Aim of the exercise ▸ Scan the records below for the line with "[71,93,138,106] [87,121,263,135] [87,147,247,161]" and the line with "(362, 300) none". Repeat those two lines and every line between them exactly, and nothing else.

Source material ▸
--- START ---

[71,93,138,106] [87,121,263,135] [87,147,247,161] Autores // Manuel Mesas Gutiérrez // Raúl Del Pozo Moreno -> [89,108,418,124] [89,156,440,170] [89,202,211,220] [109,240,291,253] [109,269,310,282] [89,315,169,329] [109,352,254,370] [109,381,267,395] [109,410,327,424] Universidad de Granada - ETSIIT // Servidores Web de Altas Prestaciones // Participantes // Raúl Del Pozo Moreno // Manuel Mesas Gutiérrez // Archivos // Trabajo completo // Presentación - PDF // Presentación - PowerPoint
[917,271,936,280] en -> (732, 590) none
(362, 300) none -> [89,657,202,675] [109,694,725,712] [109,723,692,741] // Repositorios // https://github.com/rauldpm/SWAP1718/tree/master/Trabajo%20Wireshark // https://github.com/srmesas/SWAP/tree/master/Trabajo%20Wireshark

--- END ---
--- START ---

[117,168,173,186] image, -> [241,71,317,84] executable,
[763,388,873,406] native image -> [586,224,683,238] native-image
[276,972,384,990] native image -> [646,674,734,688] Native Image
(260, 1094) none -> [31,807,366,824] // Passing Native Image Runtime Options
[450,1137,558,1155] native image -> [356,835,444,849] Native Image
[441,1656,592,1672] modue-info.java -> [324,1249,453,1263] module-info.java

--- END ---

Output of the exercise ▸
[71,93,138,106] [87,121,263,135] [87,147,247,161] Autores // Manuel Mesas Gutiérrez // Raúl Del Pozo Moreno -> [89,108,418,124] [89,156,440,170] [89,202,211,220] [109,240,291,253] [109,269,310,282] [89,315,169,329] [109,352,254,370] [109,381,267,395] [109,410,327,424] Universidad de Granada - ETSIIT // Servidores Web de Altas Prestaciones // Participantes // Raúl Del Pozo Moreno // Manuel Mesas Gutiérrez // Archivos // Trabajo completo // Presentación - PDF // Presentación - PowerPoint
[917,271,936,280] en -> (732, 590) none
(362, 300) none -> [89,657,202,675] [109,694,725,712] [109,723,692,741] // Repositorios // https://github.com/rauldpm/SWAP1718/tree/master/Trabajo%20Wireshark // https://github.com/srmesas/SWAP/tree/master/Trabajo%20Wireshark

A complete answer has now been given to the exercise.